La corrupción como insulto; la corrupción del lenguaje
En México corrupto es un insulto, no una categoría moral, mucho menos una acusación formal. Si algo ha logrado el Presidente López Obrador es vaciar y vulgarizar la palabra corrupto. Corrupto no es aquel a quien se le prueba el delito de peculado, desvío de fondos o tráfico de influencias. Corrupto es quien le cae mal, le hace sombra o no comparte su idea única de país. Los corruptos de verdad, que están en uno y otro bando, viven en santa paz, sabiendo que lo peor que les puede suceder es salir en la Mañanera o que te acusen en redes, incluso en medios de comunicación, pero nadie los va a perseguir.
Estamos llegando al final del sexenio y al igual que pasó con Fox no hay peces gordos en la lancha.

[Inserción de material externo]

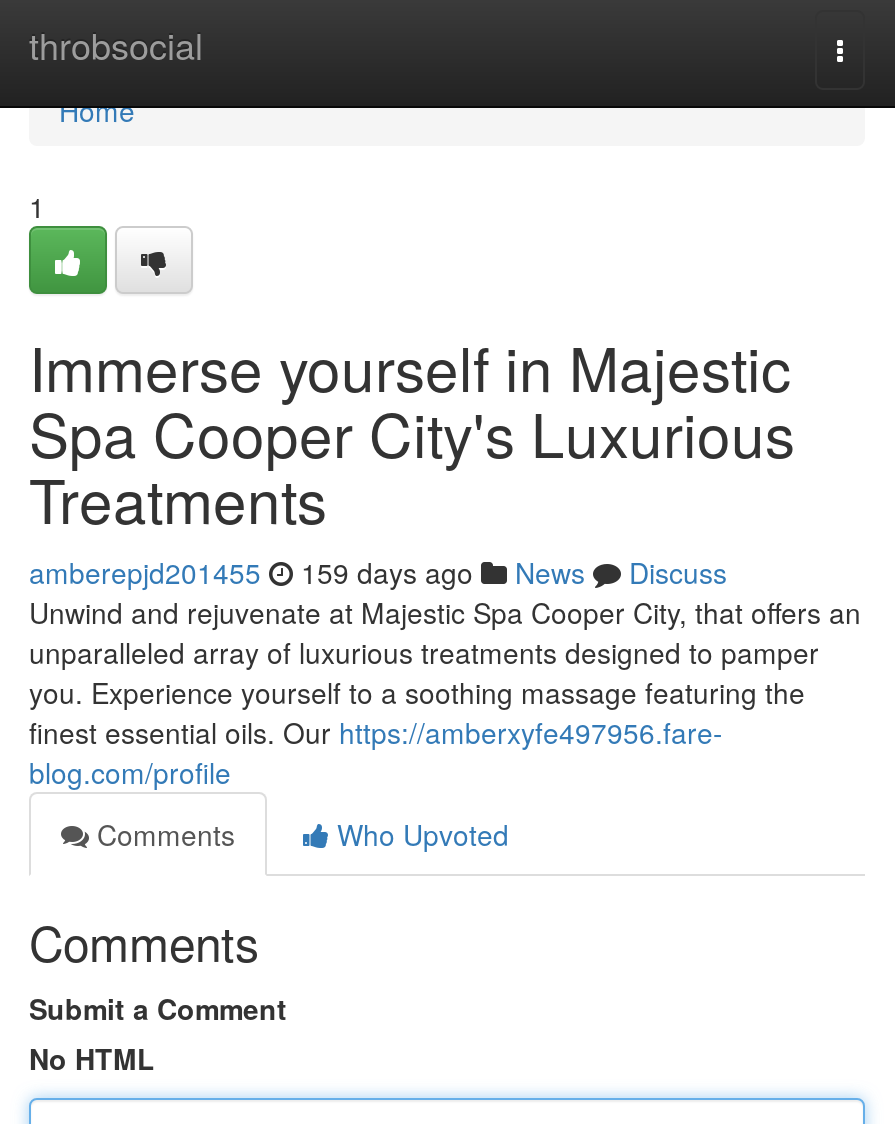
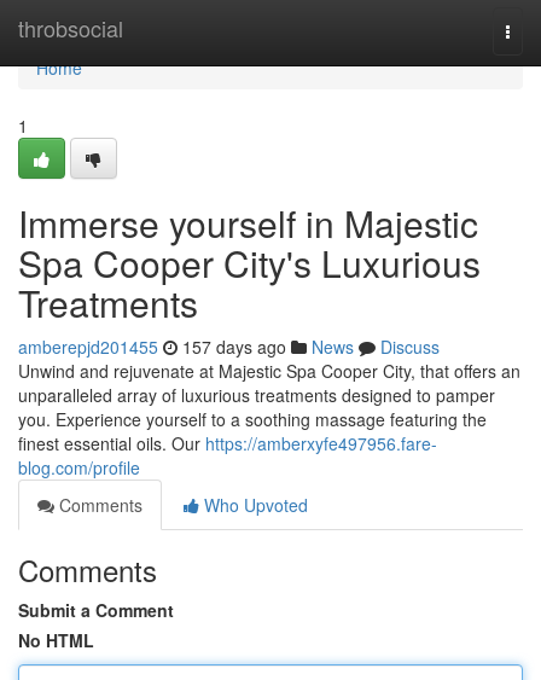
[29,552,727,592] amberepjd201455 159 days ago News Discuss -> [18,335,440,359] amberepjd201455 157 days ago News Discuss

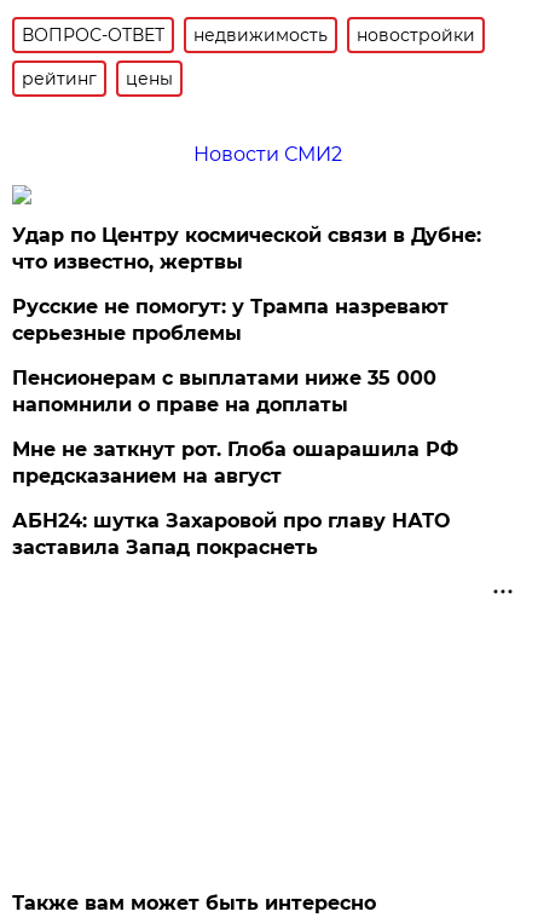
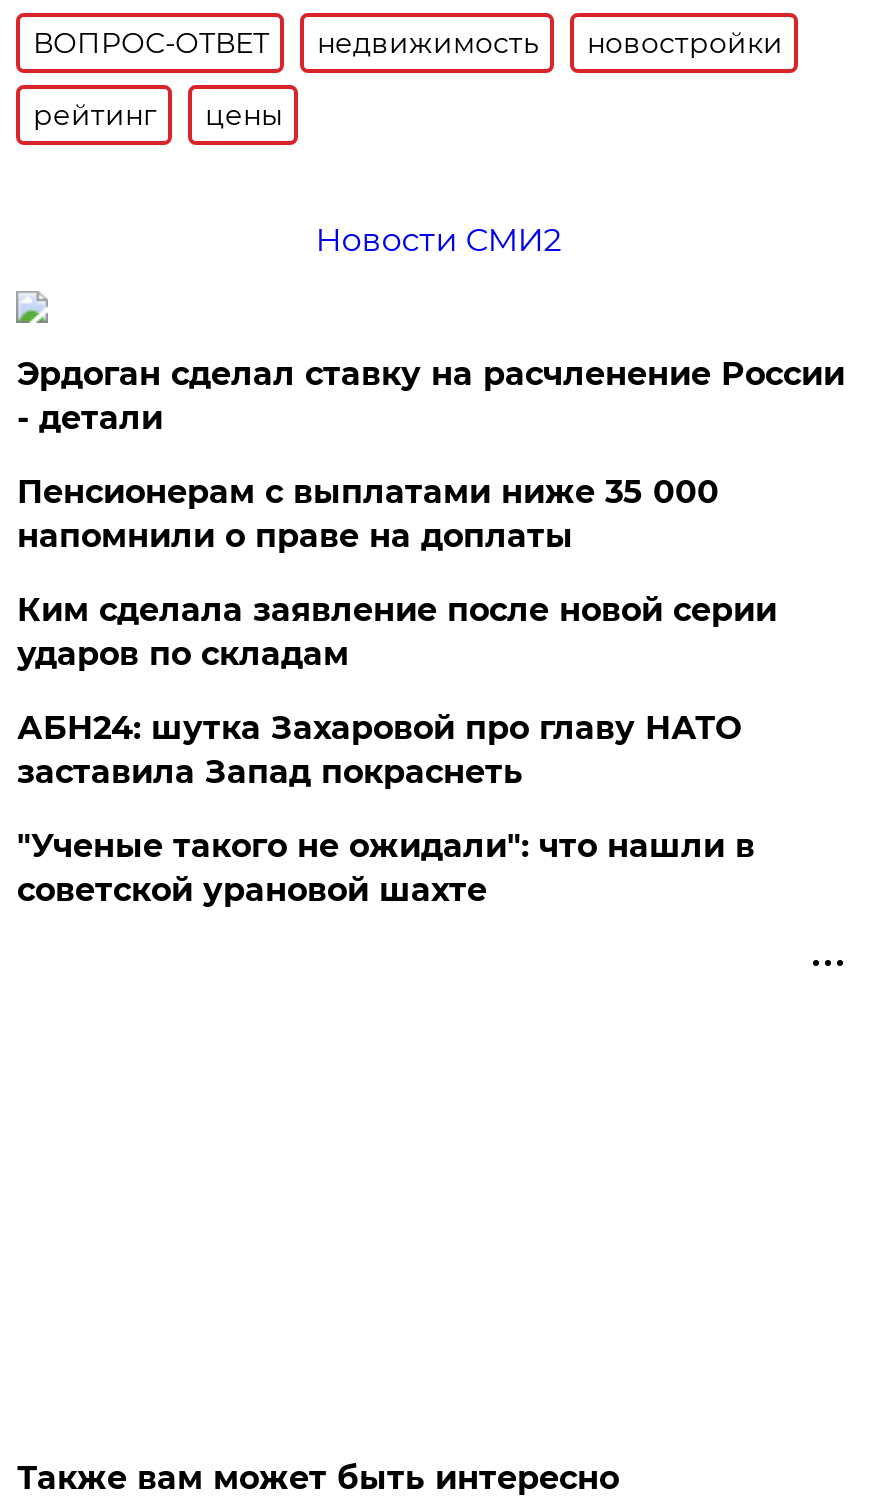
[13,224,482,345] Удар по Центру космической связи в Дубне: | что известно, жертвы | Русские не помогут: у Трампа назревают | серьезные проблемы -> [17,355,845,437] Эрдоган сделал ставку на расчленение России | - детали
moved [13,367,437,416] -> [17,473,719,555]: Пенсионерам с выплатами ниже 35 000 | напомнили о праве на доплаты
[13,438,459,488] Мне не заткнут рот. Глоба ошарашила РФ | предсказанием на август -> [17,591,777,673] Ким сделала заявление после новой серии | ударов по складам
moved [13,509,450,559] -> [17,709,741,791]: АБН24: шутка Захаровой про главу НАТО | заставила Запад покраснеть
none -> [17,827,755,909] "Ученые такого не ожидали": что нашли в | советской урановой шахте

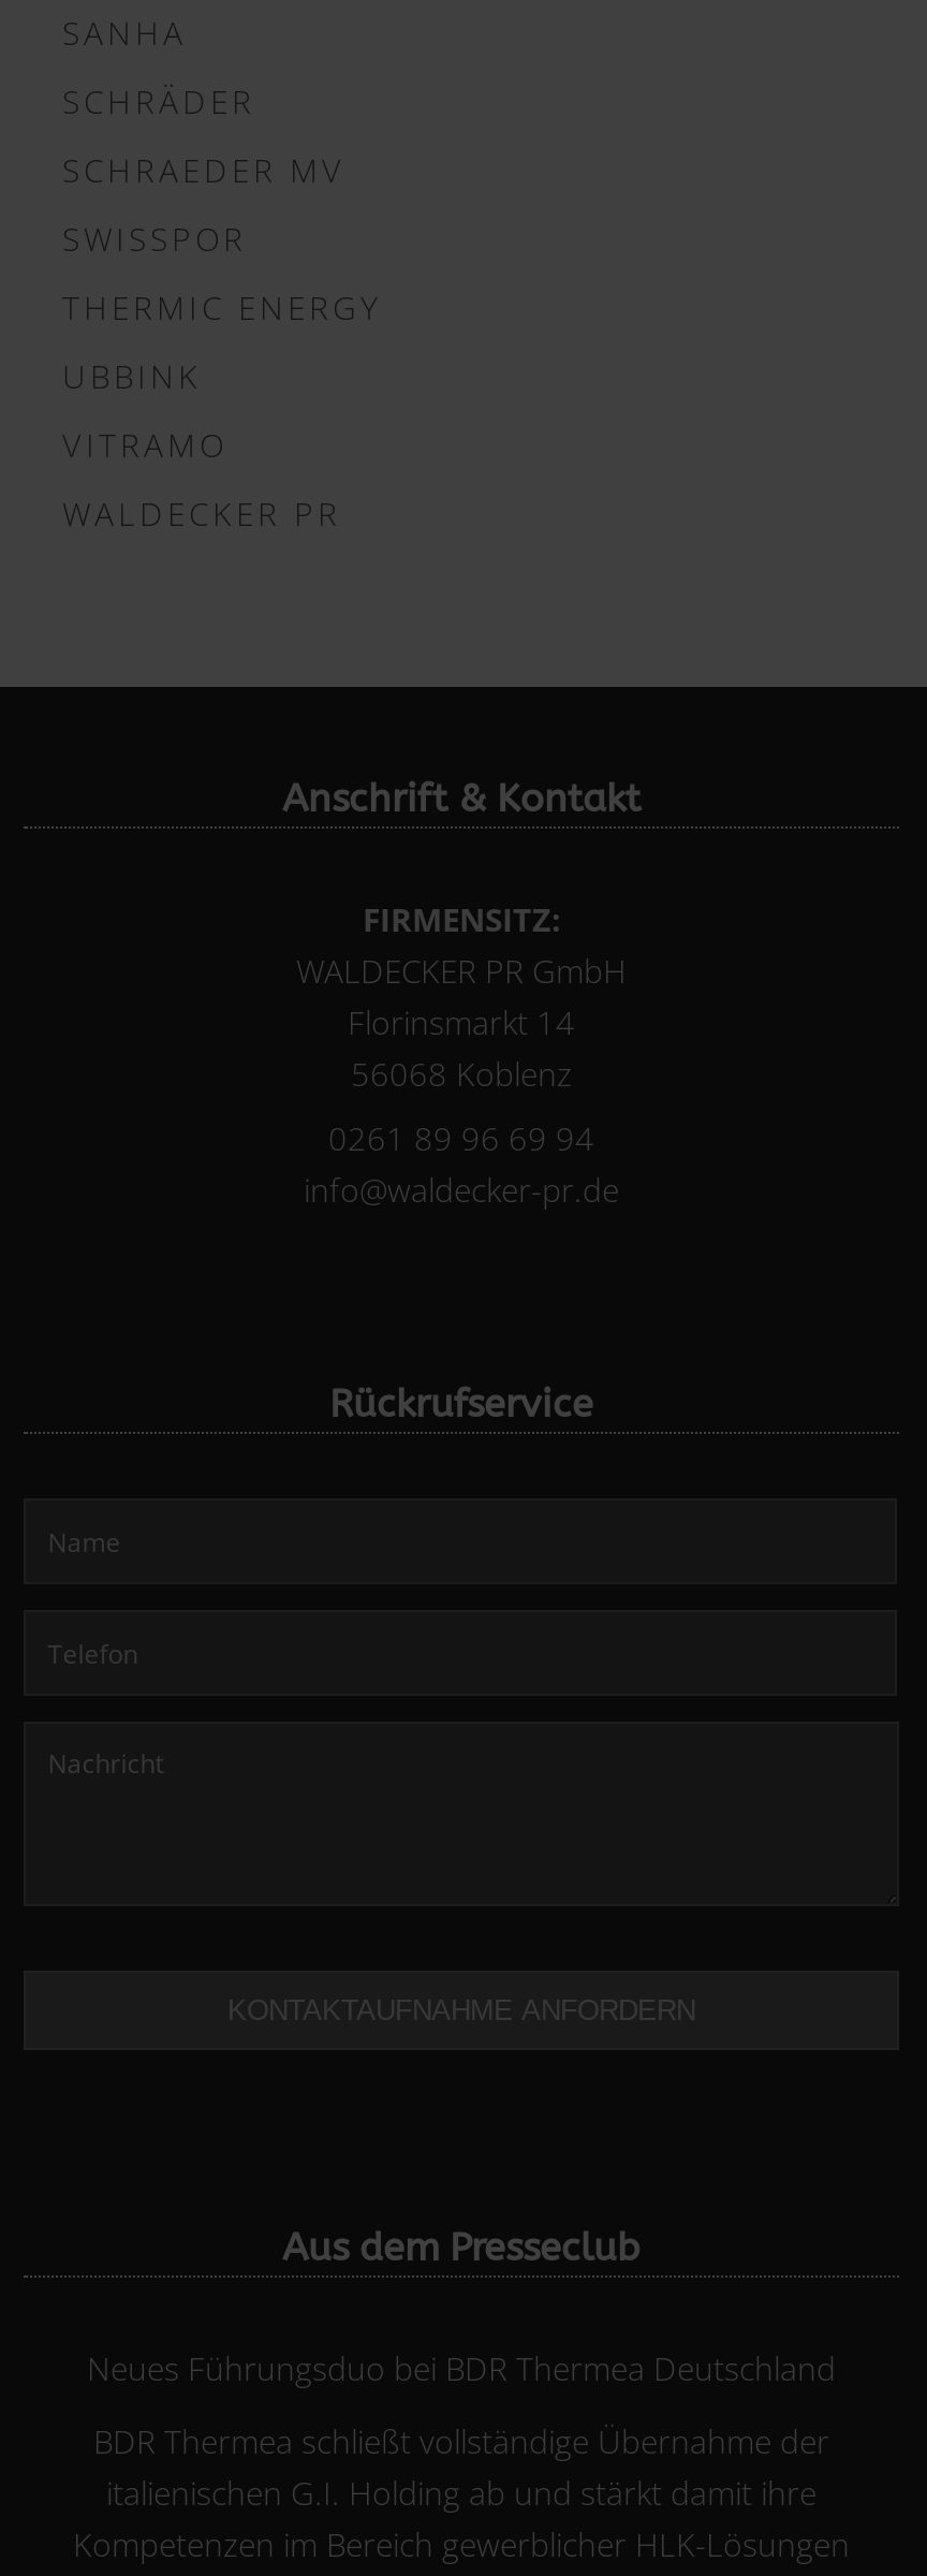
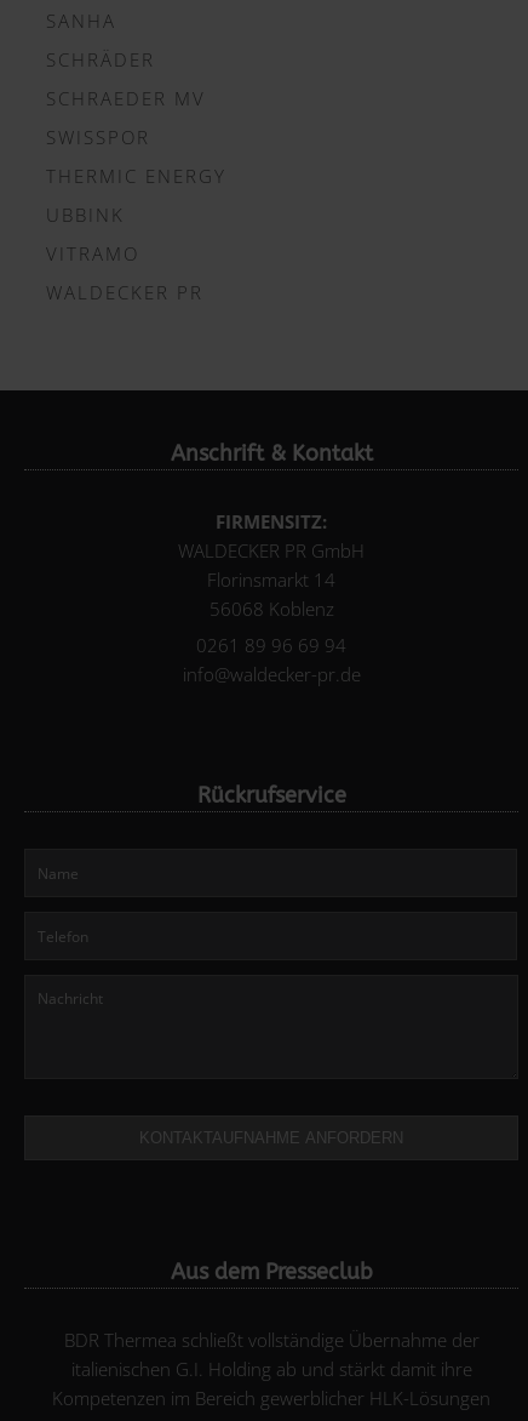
[87,2347,836,2390] Neues Führungsduo bei BDR Thermea Deutschland -> none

A diferencia del panista, López Obrador supo hacer que picaran, pero a ninguno lo pescó. Al igual que Fox, los escándalos de corrupción en su administración opacaron los pecados, los reales y los imaginados, de los gobiernos anteriores. Comparado con el fraude en Segalmex todo se hizo chiquito, pero, sobre todo, el discurso de combate a la corrupción perdió toda credibilidad.
¿Tiene algún efecto que López Obrador y sus seguidores acusen a Xóchitl Gálvez de corrupta o que la oposición señale a Rocío Nahle de enriquecerse con la construcción de la refinería en Dos Bocas? No, mientras ni una ni otra sea procesada judicialmente. Los seguidores de Gálvez no le creen al Presidente, y los de el Presidente, y por tanto de Nahle, no creen a los voceros ni a los medios asociados con la oposición. Es un juego de suma cero.
El problema de llevar la corrupción a la categoría de insulto y no de delito es que sólo favorece a los corruptos. Como en un pleito infantil (Imaginemos la escena: - ¡Tonto!; - ¡Tú más tonto!) en la batalla verbal contra la corrupción no hay ganador porque ninguno de los dos pasa al acto. Cuando dos niños se dicen tonto es muy probable que ambos tengan razón, pero no son los datos -en este caso de IQ- lo que está en juego; cuando dos políticos mexicanos se dicen mutuamente corruptos, pasa lo mismo.
La peor herencia de nuestra clase política ha sido la corrupción del lenguaje. A fuerza de abusar de las palabras, de convertirlas en discurso ramplón, éstas perdieron su sentido y su fuerza; fueron vaciadas de contenido para dejarlas sólo como una coraza de sílabas vacías. No se puede moralizar la política -y ese ha sido quizá el gran error de López Obrador- sin revalorar la palabra. Y no “la palabra” en el sentido macho del término de los pretendidos “hombres de palabra” cumplidores y bragados, sino semántico.
El día que la palabra “promesa” vuelva a significar “obligarse a hacer algo” y no ocurrencia; cuando “honesto” signifique nuevamente “cualidad de decente, decoroso, razonable, honrado” y no amigo o comparsa; el día que el corrupto sea “el que soborna, el que destruye” y no el enemigo en turno, entonces podemos hablar de que hemos iniciado el combate a la corrupción.